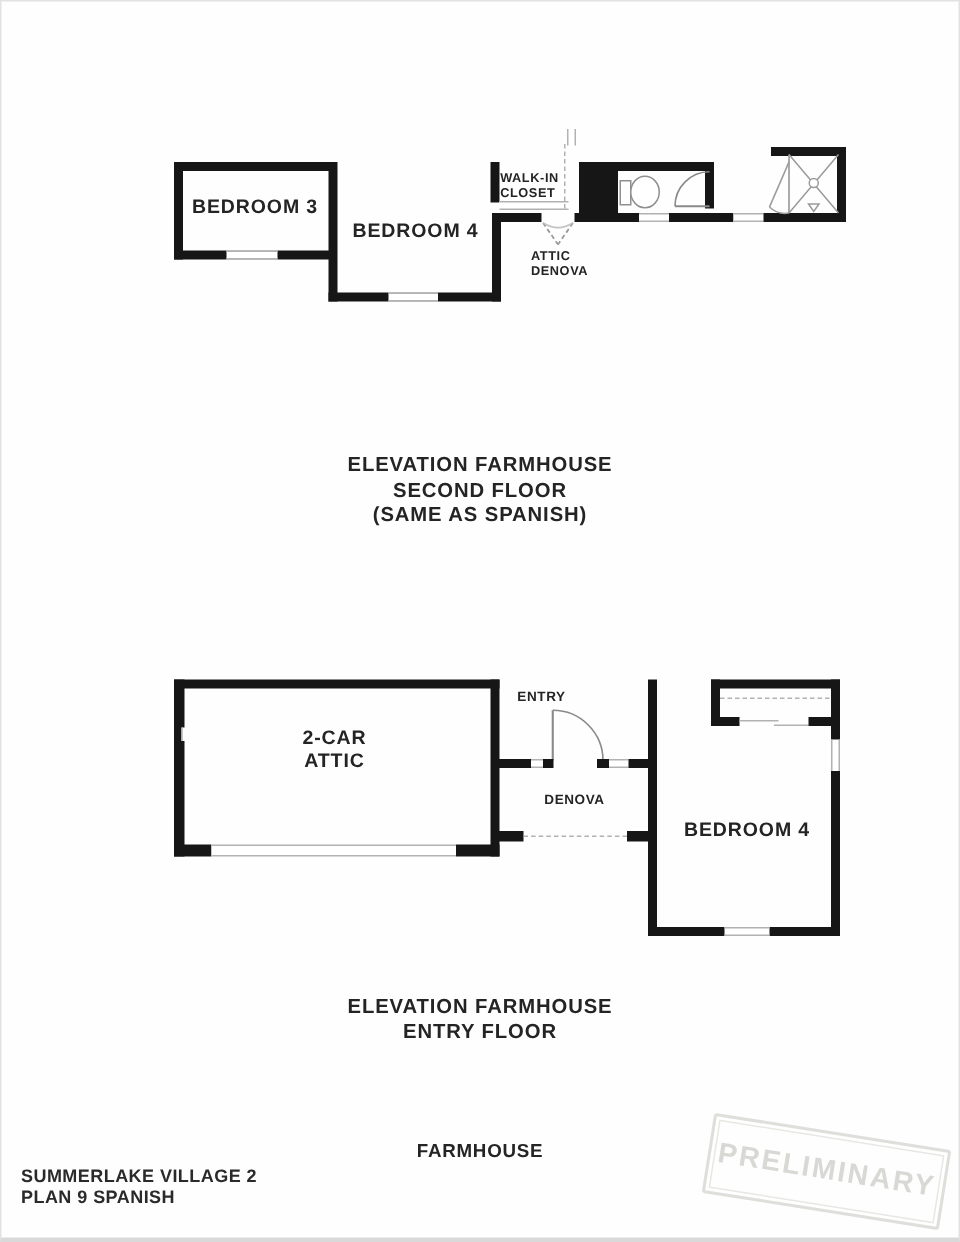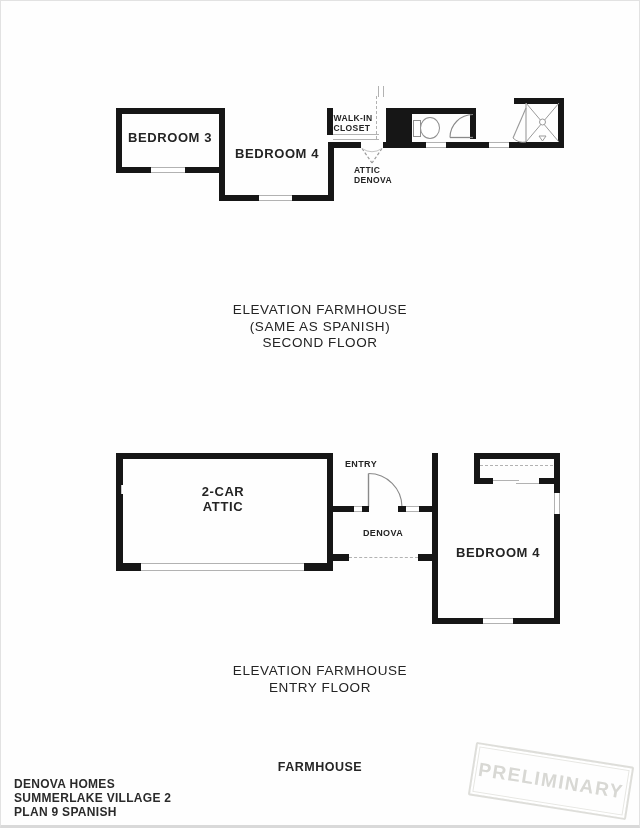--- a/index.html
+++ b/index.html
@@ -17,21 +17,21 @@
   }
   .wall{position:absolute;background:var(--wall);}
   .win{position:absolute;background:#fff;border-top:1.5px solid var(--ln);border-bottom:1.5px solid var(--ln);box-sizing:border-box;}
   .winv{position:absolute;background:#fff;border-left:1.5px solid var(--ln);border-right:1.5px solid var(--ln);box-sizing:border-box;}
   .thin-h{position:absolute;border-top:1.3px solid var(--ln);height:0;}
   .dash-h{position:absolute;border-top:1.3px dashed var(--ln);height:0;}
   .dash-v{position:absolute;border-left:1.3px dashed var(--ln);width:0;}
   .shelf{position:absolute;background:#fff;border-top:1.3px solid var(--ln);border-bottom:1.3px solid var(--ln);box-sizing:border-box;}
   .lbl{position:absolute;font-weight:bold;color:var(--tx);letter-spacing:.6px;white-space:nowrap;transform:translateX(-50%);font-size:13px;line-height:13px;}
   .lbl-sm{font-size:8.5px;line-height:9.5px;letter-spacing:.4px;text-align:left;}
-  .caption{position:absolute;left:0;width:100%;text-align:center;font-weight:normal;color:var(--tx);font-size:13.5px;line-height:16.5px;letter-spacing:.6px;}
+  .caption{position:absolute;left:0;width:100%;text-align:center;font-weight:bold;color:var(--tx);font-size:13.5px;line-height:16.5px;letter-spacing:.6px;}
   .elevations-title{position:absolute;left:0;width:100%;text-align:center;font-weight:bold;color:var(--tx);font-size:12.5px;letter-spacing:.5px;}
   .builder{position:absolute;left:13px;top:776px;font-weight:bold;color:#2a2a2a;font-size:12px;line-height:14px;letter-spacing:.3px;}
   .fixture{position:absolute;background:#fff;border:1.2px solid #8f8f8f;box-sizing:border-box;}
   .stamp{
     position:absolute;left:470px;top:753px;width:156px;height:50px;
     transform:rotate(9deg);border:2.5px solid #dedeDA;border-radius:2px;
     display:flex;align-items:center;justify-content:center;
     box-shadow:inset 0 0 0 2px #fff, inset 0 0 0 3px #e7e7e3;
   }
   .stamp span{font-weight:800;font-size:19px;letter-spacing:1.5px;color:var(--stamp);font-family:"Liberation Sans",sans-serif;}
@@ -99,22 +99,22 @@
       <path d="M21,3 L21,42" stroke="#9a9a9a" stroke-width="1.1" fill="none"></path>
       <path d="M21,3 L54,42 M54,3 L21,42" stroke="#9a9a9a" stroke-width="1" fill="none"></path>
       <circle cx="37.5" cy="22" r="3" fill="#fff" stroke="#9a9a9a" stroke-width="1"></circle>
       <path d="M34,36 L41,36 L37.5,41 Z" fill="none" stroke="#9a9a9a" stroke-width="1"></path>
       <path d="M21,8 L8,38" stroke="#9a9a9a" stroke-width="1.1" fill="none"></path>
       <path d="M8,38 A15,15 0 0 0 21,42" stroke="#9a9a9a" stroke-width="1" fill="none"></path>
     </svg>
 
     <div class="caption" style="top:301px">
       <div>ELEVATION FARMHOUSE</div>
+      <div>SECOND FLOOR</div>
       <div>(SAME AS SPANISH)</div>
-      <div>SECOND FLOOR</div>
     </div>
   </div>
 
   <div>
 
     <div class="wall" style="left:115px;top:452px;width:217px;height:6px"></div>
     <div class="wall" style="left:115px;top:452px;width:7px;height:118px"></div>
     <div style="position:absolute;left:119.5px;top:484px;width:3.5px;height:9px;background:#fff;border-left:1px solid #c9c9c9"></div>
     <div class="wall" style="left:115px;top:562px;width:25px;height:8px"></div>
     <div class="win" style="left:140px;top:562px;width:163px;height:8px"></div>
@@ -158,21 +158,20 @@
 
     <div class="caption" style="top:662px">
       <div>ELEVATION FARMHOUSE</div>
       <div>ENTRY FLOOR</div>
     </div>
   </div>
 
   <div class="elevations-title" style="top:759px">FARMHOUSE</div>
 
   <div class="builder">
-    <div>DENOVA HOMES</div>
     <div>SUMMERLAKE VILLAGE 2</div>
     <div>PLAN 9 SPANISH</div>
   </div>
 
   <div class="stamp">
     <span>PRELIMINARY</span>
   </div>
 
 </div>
- - -
| Task prompt |
Please list every line of the records that contains "elevations".

| Your response |
   .elevations-title{position:absolute;left:0;width:100%;text-align:center;font-weight:bold;color:var(--tx);font-size:12.5px;letter-spacing:.5px;}
   <div class="elevations-title" style="top:759px">FARMHOUSE</div>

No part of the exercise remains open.